At that exact moment the dark shape burst through the other door and came at me. A terrifying, haunting blackness. Panicking I ran into the room, George looked up in surprise but then his face went a pale white as he saw the dark shape hurtling into the room behind me. In a moment of cowardice I dove under the blankets in the corner to hide and all I could do was muffle my screams and cry as I heard it kill him.

It wasn’t long before it was satiated and I heard the shape shuffle out back to it’s dark crevice. I crawled out from the blankets over to George and gasped in horror. A jagged plane wing had been shoved into his eye, the body impaled into his stomach, the other pieces were scattered around him, covered in blood.

“George,” I whimpered, cradling him, “I’m sorry. I’m sorry.”

His body was limp in my arms. I don’t know how long I sat there crying but soon I heard the creature beginning to stir in the distance and panic gripped me once again. As I went to wipe my eyes I saw the blood on my hands and a cold sobering chill took over. I had to get out. Before the creature found me. I dragged George’s body over to the blankets to cover him up and used some from the top of the pile to cover the bloodstains on the floor fearing the scent may draw the creature. With everything hidden, I silently snuck out the room and as far down the corridor as I could get.

“Children?” I heard it croak as it shuffled through the kitchen. I quickly opened a nearby door and ducked inside, leaving a thin gap to look through. I watched as it shambled with ragged breaths past me toward the room we’d been playing in. I waited until I heard it open the door and step inside before sneaking quickly and quietly into the kitchen.

* * * * * *

As soon as I heard the scream I knew I had no choice but to try and fight it off. I stood in the kitchen with my knife out in front of me as the creature’s footsteps thundered louder and louder towards me. It skittered into the kitchen at a nightmarish speed. It’s limbs flailing as it head whipped around looking for me.

“I’m not afraid of you!” I said, my hand trembling as fresh tears began to fall.

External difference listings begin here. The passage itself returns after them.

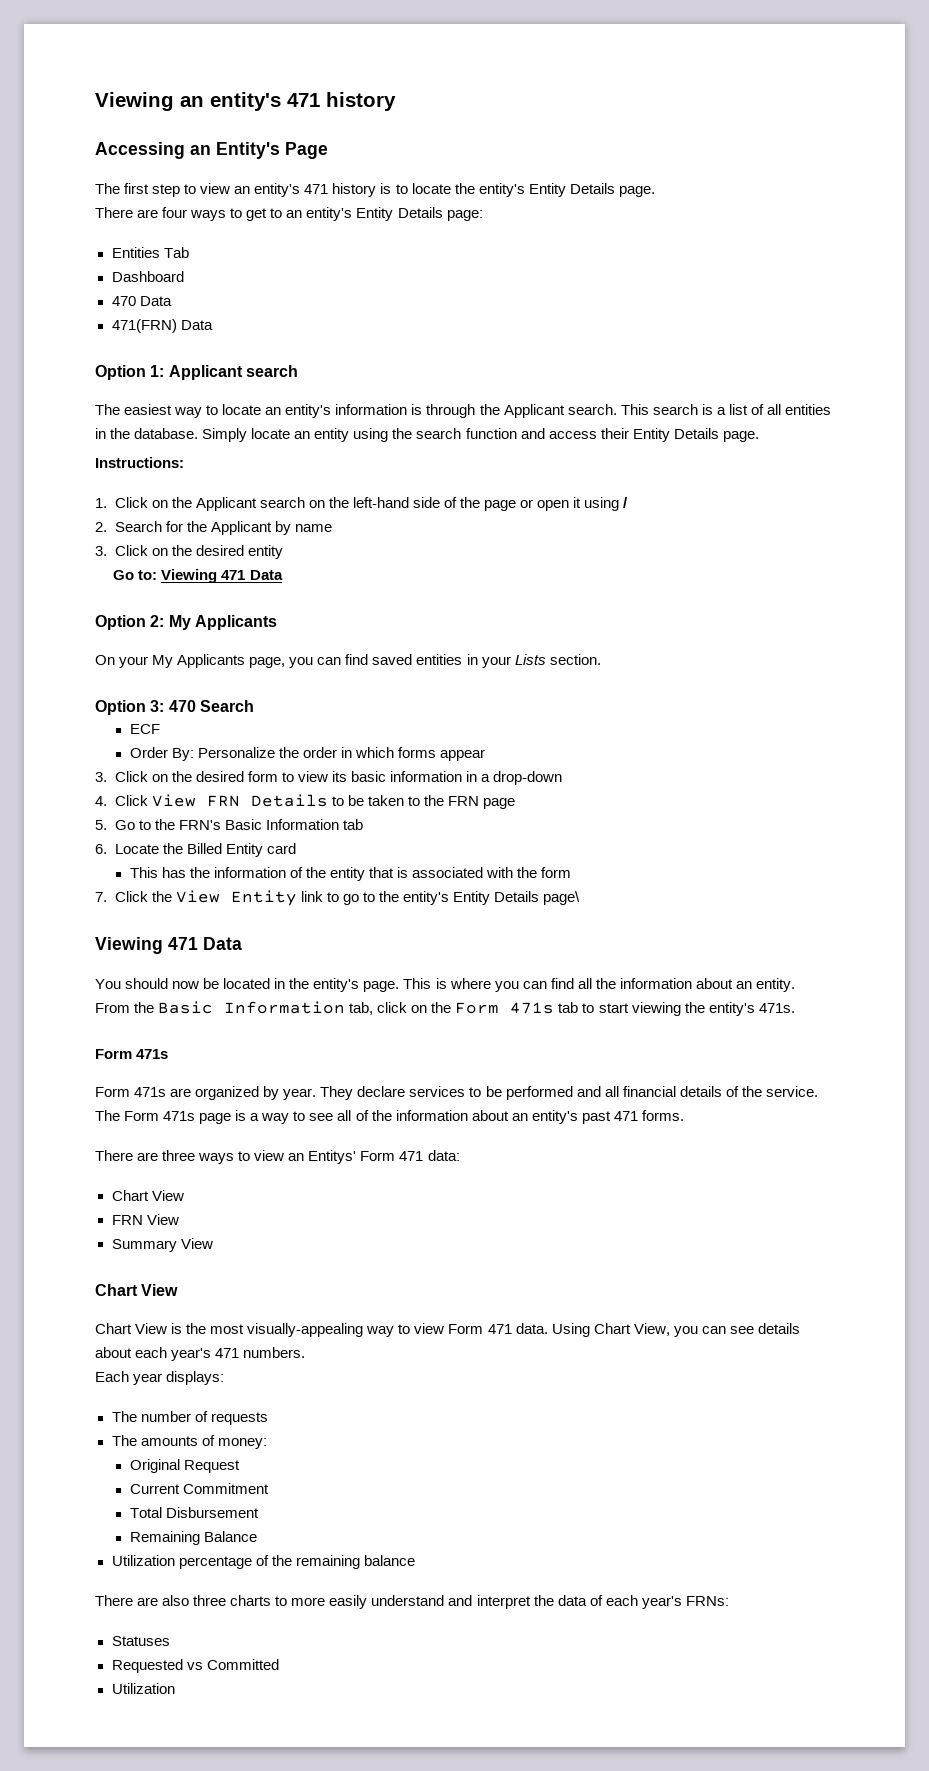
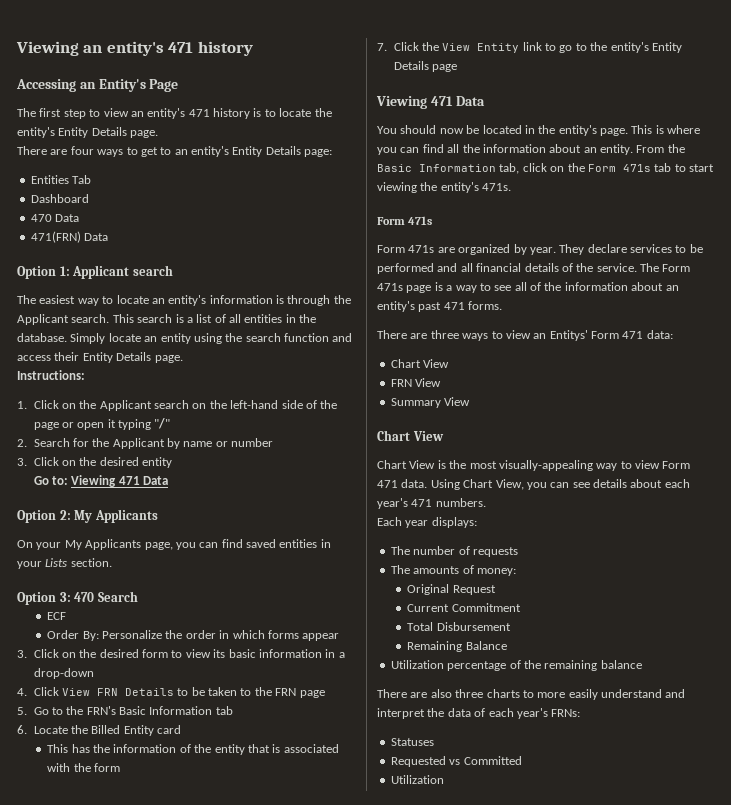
- 1. Click on the Applicant search on the left-hand side of the page or open it using /
+ 1. Click on the Applicant search on the left-hand side of the page or open it typing "/"
- 2. Search for the Applicant by name
+ 2. Search for the Applicant by name or number
- 7. Click the View Entity link to go to the entity's Entity Details page\
+ 7. Click the View Entity link to go to the entity's Entity Details page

“You stupid child!” it spat, stepping closer.

“Stay back!” I jabbed the knife towards it, making it flinch and then rear up and charge toward me.

I screamed and felt that same icy chill in my spine of pure terror. As if drawn to suffering, in that moment the dark shape crashed into the room and attacked the creature causing it to howl in pain and collapse. Without a moments hesitation I dropped the knife and ran as fast as I could. I rounded the corner towards the front door and threw myself out into the street at a feverish pace. Running. Running as fast as I could into the dark forest.

* * * * * *

Officer Brooks walked through the crime scene, the events piecing themselves together. Empty bottles in the livingroom where the nanny had been watching TV instead of the kids. The blood in the kitchen from the knife wound the kid had inflicted on her. The most haunting thing was the tiny bloody footsteps that led from the front door all the way to the little boy’s body under the blankets. Damned stupid old woman shouldn’t have been drinking on the job but the evidence corroborated her story.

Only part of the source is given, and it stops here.